Analyse des séquences
L'introduction se fait en plans d'ensemble ; une voiture progressant dans des
virages en lacets, dans un paysage montagneux. L'œil de la caméra survole
le paysage (lacs, arbresS¼) et la route. La musique est angoissante, déjà,
mettant mal à l'aise. Elle se termine sur une vue en contre-plongée
de l'hôtel Overlook. Il y a contraste entre le soleil qu'il y avait sur
la route et les plans extérieurs sombres de l'hôtel.

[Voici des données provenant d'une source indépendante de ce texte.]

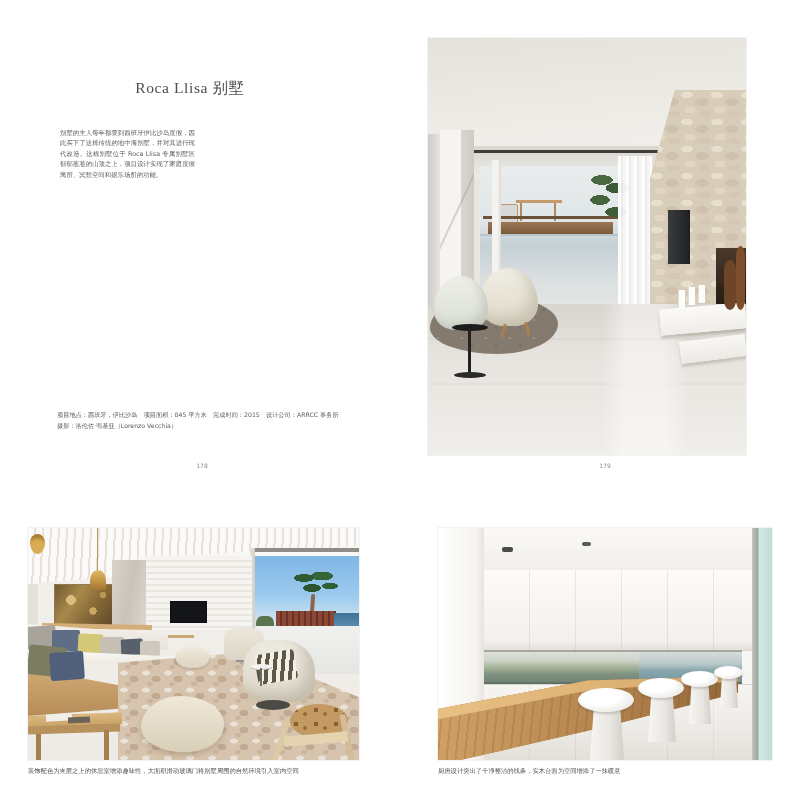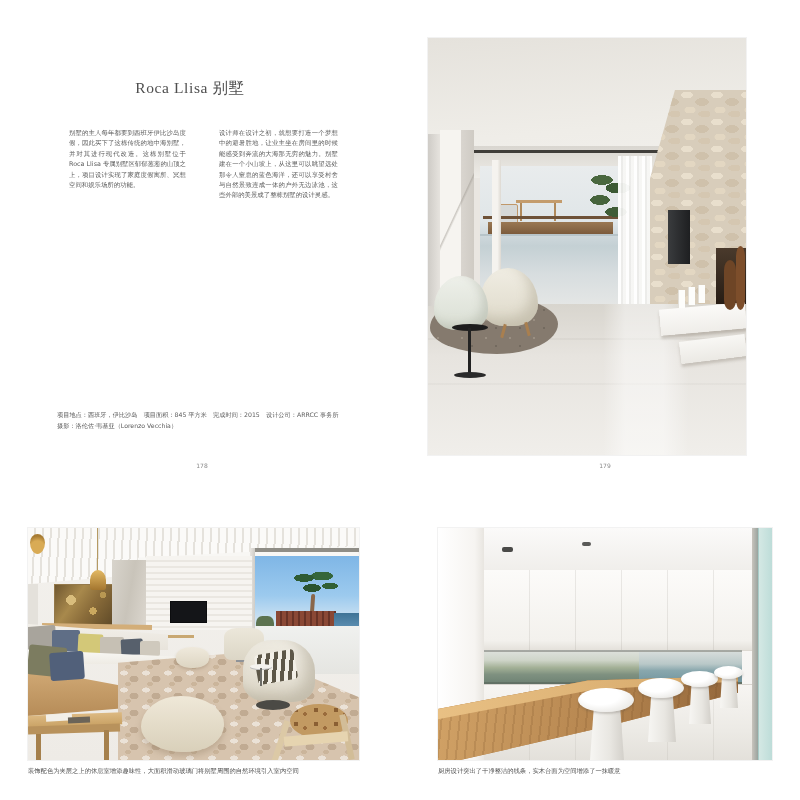--- a/index.html
+++ b/index.html
@@ -12,7 +12,7 @@
     font-family:"Liberation Serif","DejaVu Serif",serif;font-size:15.5px;font-weight:400;
     color:#4f4f4f;letter-spacing:.6px;margin:0;}
   .col{position:absolute;top:128px;color:#5b5b5b;}
-  .col p{font-size:6.4px;line-height:1.62;text-align:justify;margin:0 12px 9px;}
+  .col p{font-size:6.4px;line-height:1.62;text-align:justify;margin:0 3px 9px;}
   .col1{left:57px;width:141px;}
   .col2{left:207px;width:143px;}
   .project-info{position:absolute;left:57px;top:410px;width:300px;color:#5b5b5b;}

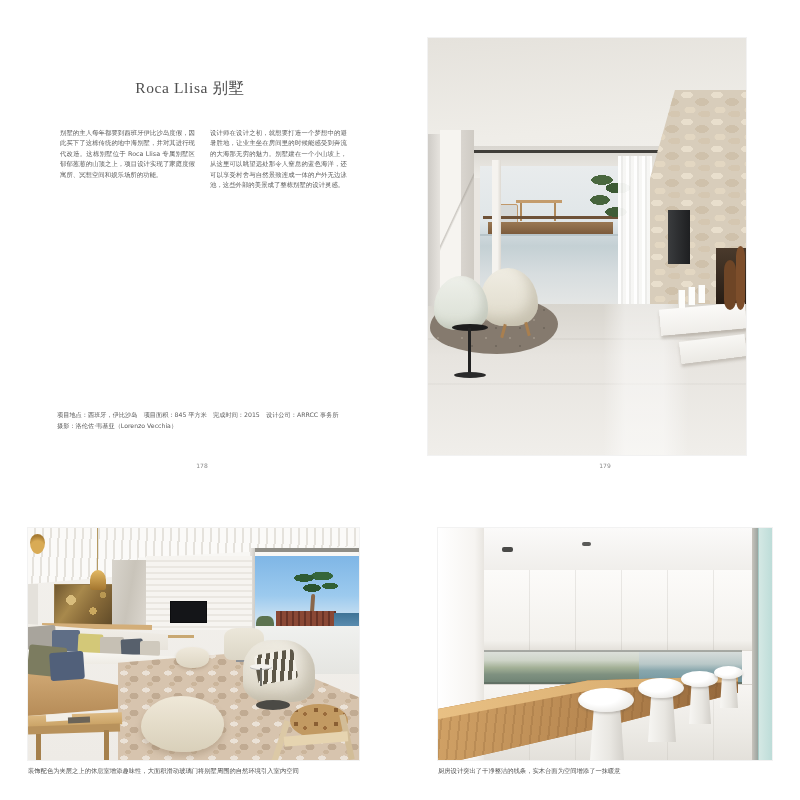--- a/index.html
+++ b/index.html
@@ -231,7 +231,6 @@
       <p>别墅的主人每年都要到西班牙伊比沙岛度假，因此买下了这栋传统的地中海别墅，并对其进行现代改造。这栋别墅位于 Roca Llisa 专属别墅区郁郁葱葱的山顶之上，项目设计实现了家庭度假寓所、冥想空间和娱乐场所的功能。</p>
     </div>
     <div class="col col2">
-      <p>设计师在设计之初，就想要打造一个梦想中的避暑胜地，让业主坐在房间里的时候能感受到奔流的大海那无穷的魅力。别墅建在一个小山坡上，从这里可以眺望远处那令人窒息的蓝色海洋，还可以享受村舍与自然景致连成一体的户外无边泳池，这些外部的美景成了整栋别墅的设计灵感。</p>
     </div>
     <div class="project-info">
       <p>项目地点：西班牙，伊比沙岛　项目面积：845 平方米　完成时间：2015　设计公司：ARRCC 事务所</p>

Une page écran titre : "L'entrevue", entre Jack et le directeur
de l'hôtel. Parallèlement, nous sommes introduits chez les Tawrence,
où nous voyons Shelley et Danny. Danny a une particularité : il
s'exprime parfois en faisant parler son doigt. Intriguant, mais pas assez encore.
Nous revenons dans le bureau du directeur, qui explique à Jack le meurtre
de l'hiver 70-71, celui-ci ne s'en inquiète pas. Deux éléments
qui attirent déjà l'attention du spectateur. Cela constitue une
première entrée dans la dramaturgie.
Ils sont à présent seuls dans l'hôtel. Danny, grâce
à son don (un deuxième être qui s'exprime à travers
sa bouche, une des caractéristiques du "shining) parvient à
voir des scènes du passé, des actes qui se sont déroulées
dans ces lieux ; en l'occurence, le meurtre d'il y a quelques années.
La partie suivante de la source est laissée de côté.